Hyponatremia (abnormally low levels of sodium in the blood associated with excess water consumption) has received a lot of attention in the media lately, particularly after the article “10 medical myths” was published in the British Medical Journal.  In the article, the authors state that the 8 glasses of water per day standard is a myth created in the 1940’s that gained popularity after it was supported by a well-known nutritionist.  The authors further state that “Existing studies suggest that adequate fluid intake is usually met through typical daily consumption of juice, milk, and even caffeinated beverages.  But drinking excess amounts of water can be dangerous, resulting in water intoxication, hyponatremia, and even death.”   These two sentences have led to a rash of dire reports regarding the “dangers of drinking water”.  What are we to do as fitness professionals?
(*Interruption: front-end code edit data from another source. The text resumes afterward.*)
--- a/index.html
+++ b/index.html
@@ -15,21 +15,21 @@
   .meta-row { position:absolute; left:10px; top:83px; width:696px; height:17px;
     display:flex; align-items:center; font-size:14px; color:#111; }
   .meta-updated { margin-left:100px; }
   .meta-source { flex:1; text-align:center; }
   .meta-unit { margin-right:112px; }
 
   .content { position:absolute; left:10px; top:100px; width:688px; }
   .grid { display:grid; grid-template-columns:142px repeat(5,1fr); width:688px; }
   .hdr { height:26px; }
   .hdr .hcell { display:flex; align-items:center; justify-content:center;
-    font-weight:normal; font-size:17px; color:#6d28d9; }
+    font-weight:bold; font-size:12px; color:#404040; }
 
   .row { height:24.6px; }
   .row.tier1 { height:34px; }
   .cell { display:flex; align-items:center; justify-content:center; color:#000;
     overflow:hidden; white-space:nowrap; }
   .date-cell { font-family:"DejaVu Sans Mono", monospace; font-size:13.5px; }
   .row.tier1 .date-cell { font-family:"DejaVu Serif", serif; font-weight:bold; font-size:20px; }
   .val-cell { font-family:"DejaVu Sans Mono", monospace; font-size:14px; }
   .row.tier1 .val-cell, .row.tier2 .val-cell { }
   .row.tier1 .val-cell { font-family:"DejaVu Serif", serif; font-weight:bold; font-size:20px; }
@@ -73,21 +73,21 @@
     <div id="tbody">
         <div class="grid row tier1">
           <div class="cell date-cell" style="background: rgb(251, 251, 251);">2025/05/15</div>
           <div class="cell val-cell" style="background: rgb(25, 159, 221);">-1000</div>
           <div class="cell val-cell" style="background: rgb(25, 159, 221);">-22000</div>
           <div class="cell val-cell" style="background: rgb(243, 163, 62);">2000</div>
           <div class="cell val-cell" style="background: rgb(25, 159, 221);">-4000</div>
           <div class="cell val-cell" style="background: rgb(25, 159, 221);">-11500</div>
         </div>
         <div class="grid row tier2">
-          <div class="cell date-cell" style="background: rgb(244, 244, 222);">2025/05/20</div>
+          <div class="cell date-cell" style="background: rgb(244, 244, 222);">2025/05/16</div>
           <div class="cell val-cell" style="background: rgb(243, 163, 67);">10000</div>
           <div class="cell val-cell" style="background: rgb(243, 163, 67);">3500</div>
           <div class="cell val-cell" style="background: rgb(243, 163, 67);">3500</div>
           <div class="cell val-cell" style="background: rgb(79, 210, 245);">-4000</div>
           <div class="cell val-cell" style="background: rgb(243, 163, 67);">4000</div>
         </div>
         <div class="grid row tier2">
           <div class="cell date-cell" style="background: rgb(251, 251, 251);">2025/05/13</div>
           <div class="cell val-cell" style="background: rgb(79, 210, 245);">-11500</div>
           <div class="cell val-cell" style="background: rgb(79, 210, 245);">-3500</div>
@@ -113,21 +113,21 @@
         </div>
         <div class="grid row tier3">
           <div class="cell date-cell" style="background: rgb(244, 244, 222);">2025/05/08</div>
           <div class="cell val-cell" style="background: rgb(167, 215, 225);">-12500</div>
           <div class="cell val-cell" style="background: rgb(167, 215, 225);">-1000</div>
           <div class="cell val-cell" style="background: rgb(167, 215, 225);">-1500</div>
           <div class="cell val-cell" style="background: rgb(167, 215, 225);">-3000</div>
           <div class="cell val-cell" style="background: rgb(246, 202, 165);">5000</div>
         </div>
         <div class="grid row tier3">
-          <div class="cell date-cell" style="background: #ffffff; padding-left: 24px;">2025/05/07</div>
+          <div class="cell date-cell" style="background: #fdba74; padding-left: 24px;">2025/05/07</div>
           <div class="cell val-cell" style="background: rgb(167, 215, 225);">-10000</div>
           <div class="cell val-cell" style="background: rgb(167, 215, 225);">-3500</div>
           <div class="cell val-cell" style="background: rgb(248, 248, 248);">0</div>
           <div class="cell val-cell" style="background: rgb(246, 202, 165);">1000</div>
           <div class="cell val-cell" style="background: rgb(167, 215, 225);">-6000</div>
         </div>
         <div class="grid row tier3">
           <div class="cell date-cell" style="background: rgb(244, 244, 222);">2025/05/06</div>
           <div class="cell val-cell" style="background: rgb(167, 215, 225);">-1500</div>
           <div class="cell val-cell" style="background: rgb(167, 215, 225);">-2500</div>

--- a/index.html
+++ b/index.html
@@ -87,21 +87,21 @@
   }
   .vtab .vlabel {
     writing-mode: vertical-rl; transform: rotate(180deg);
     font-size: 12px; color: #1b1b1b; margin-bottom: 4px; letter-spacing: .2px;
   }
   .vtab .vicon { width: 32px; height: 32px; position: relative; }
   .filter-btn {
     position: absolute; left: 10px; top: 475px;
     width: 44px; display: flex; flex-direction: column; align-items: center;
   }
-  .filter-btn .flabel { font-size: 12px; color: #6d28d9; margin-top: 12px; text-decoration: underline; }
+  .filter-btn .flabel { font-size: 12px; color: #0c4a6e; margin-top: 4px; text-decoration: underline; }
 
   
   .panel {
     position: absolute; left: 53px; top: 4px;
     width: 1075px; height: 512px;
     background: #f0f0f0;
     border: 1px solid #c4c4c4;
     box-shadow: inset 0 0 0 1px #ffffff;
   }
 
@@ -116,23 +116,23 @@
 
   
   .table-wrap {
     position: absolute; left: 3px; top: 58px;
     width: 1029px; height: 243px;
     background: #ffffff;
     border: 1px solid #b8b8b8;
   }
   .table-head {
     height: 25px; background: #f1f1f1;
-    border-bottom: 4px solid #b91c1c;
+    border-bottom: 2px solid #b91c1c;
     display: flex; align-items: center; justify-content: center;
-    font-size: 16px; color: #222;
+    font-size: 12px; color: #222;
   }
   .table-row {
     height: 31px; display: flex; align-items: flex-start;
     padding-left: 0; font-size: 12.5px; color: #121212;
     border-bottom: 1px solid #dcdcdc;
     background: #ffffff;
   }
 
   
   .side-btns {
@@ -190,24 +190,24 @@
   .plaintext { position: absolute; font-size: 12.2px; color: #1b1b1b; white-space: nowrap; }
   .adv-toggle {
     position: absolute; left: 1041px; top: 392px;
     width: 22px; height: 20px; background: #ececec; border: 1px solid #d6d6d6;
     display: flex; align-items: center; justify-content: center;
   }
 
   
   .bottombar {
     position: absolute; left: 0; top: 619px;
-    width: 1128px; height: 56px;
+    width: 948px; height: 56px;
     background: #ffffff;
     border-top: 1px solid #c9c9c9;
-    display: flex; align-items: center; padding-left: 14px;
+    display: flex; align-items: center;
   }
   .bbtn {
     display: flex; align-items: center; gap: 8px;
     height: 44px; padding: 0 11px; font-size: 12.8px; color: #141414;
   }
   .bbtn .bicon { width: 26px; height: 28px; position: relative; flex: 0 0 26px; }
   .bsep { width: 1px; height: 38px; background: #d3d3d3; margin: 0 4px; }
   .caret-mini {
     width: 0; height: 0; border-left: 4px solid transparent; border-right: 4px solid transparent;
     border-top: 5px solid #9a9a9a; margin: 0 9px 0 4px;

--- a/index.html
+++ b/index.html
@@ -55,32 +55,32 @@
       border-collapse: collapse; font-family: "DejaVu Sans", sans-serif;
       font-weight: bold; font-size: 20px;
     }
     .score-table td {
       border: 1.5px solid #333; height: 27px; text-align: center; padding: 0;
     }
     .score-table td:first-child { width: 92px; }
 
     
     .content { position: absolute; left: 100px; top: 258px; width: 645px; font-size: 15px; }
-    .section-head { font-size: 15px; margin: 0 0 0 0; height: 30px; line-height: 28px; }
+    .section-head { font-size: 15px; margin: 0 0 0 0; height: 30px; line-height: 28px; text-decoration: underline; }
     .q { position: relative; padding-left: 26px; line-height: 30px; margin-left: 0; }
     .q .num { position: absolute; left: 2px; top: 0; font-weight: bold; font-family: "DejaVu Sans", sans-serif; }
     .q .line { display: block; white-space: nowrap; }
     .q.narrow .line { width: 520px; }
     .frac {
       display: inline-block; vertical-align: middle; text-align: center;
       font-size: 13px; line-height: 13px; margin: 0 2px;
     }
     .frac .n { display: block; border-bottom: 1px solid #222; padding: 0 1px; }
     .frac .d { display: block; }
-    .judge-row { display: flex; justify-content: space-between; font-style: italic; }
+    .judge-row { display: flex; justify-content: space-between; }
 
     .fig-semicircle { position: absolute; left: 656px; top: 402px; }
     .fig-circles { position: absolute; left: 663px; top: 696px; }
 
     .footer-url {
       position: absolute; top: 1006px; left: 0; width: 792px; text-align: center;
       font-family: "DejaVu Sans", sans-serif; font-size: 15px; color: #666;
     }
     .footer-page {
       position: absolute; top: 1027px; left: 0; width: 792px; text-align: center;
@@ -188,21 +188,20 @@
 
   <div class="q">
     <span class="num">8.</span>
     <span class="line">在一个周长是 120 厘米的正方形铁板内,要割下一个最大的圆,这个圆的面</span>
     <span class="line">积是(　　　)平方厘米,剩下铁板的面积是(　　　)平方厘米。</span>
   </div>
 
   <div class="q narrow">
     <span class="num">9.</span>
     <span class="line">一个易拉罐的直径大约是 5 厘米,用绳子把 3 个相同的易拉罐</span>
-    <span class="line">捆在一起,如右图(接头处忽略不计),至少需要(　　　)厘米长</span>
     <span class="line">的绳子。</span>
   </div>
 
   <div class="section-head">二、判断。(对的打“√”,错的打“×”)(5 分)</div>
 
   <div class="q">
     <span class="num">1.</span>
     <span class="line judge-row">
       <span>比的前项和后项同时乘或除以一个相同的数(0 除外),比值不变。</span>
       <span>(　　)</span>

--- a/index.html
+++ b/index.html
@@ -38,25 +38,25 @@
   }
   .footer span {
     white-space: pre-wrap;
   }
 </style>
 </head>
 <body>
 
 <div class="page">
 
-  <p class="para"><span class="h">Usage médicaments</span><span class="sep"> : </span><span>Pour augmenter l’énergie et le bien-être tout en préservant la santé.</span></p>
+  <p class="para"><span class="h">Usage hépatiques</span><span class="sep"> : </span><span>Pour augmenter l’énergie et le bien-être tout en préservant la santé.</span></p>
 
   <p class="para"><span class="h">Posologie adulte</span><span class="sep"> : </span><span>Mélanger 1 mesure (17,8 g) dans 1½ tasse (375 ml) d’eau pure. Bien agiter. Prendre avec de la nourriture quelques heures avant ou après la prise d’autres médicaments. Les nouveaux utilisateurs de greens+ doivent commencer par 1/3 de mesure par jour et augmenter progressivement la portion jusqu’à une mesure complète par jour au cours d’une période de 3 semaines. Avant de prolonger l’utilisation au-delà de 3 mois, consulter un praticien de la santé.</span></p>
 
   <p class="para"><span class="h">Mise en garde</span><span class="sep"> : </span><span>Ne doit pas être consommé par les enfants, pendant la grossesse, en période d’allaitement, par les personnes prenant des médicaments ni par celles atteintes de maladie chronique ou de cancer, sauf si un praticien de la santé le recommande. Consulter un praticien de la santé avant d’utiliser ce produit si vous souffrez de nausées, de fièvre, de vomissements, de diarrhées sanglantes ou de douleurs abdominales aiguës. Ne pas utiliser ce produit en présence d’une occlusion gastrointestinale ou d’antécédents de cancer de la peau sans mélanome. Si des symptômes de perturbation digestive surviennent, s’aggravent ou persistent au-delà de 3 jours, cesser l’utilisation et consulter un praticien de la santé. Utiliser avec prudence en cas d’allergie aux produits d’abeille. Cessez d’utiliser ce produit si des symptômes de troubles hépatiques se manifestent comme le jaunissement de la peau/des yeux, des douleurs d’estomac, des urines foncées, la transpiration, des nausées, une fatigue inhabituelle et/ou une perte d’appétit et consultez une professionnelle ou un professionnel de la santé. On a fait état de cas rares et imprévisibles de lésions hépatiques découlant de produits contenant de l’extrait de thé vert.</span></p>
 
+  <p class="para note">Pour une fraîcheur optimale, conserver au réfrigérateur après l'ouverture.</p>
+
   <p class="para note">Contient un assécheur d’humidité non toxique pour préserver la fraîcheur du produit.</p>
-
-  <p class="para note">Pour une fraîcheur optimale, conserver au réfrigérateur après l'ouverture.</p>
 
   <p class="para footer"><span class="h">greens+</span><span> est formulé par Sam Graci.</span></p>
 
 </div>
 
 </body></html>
The truth is that hyponatremia is a very rare condition that develops partially due loss of electrolytes through sweating and through excess rehydration with water only (i.e. no sports drinks!).  Symptoms of hyponatremia include headache, malaise, nausea, and vomiting.  In very rare instances, an individual can develop this condition through consumption of water alone, but the sheer volume of water that the person would have to consume is mind-boggling.  In actuality the risks associated with dehydration after  exhaustive exercise are much more common than those seen with excess hydration after exercise.  The NSCA recommends that athletes rehydrate with 16 oz. of fluid per pound lost during the exercise session.  Other drinks, such as gatorade and powerade, should be considered depending on the specific goals of the client.